VIEW ON HUMAN NATURE
There are two opposing (opposite) ways of looking at human nature. The first of these argues that human beings act with forces, impulses and instincts coming from “inside”, and the second argues that human beings are shaped by environmental (ecology), historical and economic forces that affect them “from the outside”. are attempts to define external powers.
INstincts – Impulses and Tendencies
Philosophers and psychologists who have attempted to describe the inner forces that drive man to action can be divided into two groups. They believe that man has instincts and tendencies.
The most important historical example of this is that Captain Lawrence OATES (1880-1912), who participated in Robert SCOTT’s North Pole expedition (1911 -1912), went to certain death (single north) so as not to be a burden to the other members. by going towards the focal point of the pole and freezing to death on the way) can be shown. Here, Captain OATES’s behavior was an example of the noble ideal of self-sacrifice, which, in Horatius’s words, saw it as “a pleasurable and noble deed to die for one’s country, cause, or fellow travelers.” The fact that his friends died before reaching the base camp does not lessen OATES’ heroism.
The second group of ARISTOTOTES, that is, materialists and materialists, argue that human beings are born with needs, passions and instincts that need to be neutralized or satisfied. According to those in the first group, there is perhaps a perfect idea of goodness, truth or beauty in God’s mind somewhere, and every individual has an innate evolution to achieve or be like that.
According to the second group, the physical nature of man pushes him to act in a way that ensures his life and species. This driving force is called ‘Instinct’. According to the idealists, man’s primary effort is towards attaining a moral or religious perfection. According to materialists; Man strives all his life to live and maintain his species. Although these two perspectives on human nature are defined as incompatible views, they try to reconcile the two by saying that the dualist-spiritual part tends to the realization of the idea, and the physical part is directed to the tendency to enjoy pleasure and instincts.
After the Renaissance, and especially after Charles DARWIN (1809-1882 ) and Sigmunt FREUD (1856-1939), this dualist view of human nature suggests that even the spiritual aspects of human nature evolved from their instincts and, in the last resort, not the result of divine purpose and virtue. It has been abandoned in favor of the rational rationalist view, which argues that they are intended to feel pleasure (joy). Freudian Psychology, which argues that all of the upper mental actions are derivatives and sublimations of infantile, sexual and destructive impulses, is a leading contemporary example of a theory that assumes that man is, in the last analysis, a creature of pleasure.
The idealistic view of human nature is represented by the work of Carl JUNG (1875-1961).
LOVE AND HATE
Biologists and many Psychologists, those who assume two instincts or sets of instincts; Self-preservation (hunger, aggression, and fear) and reproductive (sexual and maternal) drives, some psychologists, including Freud, abandoned this direct limitation on the grounds that the two basic instincts were love or aggression. Animal psychologists, or ethologists, such as
Konrad LORENZ (1903-1991) and Nicholas TINBERGEN (1907-1990) have shed an interesting light on the view that man has innate ideas. They have uncovered clues that animals have at least one instinct (the instinct to protect the group or species, which is associated with much more refined emotions in humans). In some social species it is an animal’s instinct of protection that attacks its community, often at the cost of its own life.
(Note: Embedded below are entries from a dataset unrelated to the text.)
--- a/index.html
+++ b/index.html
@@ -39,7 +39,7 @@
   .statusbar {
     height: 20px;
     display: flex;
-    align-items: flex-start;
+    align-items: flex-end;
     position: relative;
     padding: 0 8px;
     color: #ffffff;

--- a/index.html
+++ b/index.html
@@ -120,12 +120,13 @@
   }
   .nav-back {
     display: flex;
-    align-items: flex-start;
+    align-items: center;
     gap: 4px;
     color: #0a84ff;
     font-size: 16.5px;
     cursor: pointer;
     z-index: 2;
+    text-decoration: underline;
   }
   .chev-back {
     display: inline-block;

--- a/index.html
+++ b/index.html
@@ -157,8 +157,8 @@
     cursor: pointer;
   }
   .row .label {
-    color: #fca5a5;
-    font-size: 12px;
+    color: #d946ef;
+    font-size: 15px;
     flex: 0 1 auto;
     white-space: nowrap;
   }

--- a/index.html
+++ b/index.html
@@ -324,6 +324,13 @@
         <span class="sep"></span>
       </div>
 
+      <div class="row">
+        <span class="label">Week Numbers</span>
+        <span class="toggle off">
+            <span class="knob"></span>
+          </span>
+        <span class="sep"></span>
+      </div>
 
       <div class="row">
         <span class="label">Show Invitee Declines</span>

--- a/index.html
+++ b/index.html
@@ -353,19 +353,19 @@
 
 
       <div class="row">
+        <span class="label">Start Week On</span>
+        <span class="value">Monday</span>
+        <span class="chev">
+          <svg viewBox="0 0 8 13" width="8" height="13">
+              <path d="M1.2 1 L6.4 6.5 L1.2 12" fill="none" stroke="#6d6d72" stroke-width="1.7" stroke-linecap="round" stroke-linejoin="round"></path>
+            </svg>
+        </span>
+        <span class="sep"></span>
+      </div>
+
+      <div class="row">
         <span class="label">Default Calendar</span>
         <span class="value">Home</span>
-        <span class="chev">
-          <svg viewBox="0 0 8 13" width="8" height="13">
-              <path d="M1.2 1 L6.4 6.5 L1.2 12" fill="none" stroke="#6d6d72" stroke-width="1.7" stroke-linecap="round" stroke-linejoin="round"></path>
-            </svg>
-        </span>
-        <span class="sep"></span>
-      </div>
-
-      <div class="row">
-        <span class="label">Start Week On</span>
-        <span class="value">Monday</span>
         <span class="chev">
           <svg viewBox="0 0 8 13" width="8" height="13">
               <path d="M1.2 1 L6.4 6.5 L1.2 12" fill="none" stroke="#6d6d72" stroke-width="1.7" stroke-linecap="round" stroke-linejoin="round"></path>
In Freud’s psychoanalytic theory; The newborn baby reveals how he cannot distinguish between himself and the world. The baby then learns to distinguish from his parents and other important people during the transition period from infancy to childhood. With the development of sexual pleasure zones (Testicles in males, Ovary in females); After the child passes through the oral (oral), fecal (Anal) and urethral (genital-sexual) stages, he enters the pre-adolescent period of secrecy, and then adolescence follows this into adulthood. Mind (Mind) consists of three parts. The primitive self (id) contains primitive urges such as sexuality and hunger, which the self (ego) seeks to satisfy without drawing on the hostility of the world. The superego is the representative of conscience.
Class and income differences play an important role in the formation of personality. Rich and poor classes instill different personalities in children.
Wishing you healthy days…
Specialist Dr. Ali AYYILDIZ
Veterinarian – Human Anatomy Specialist Dr.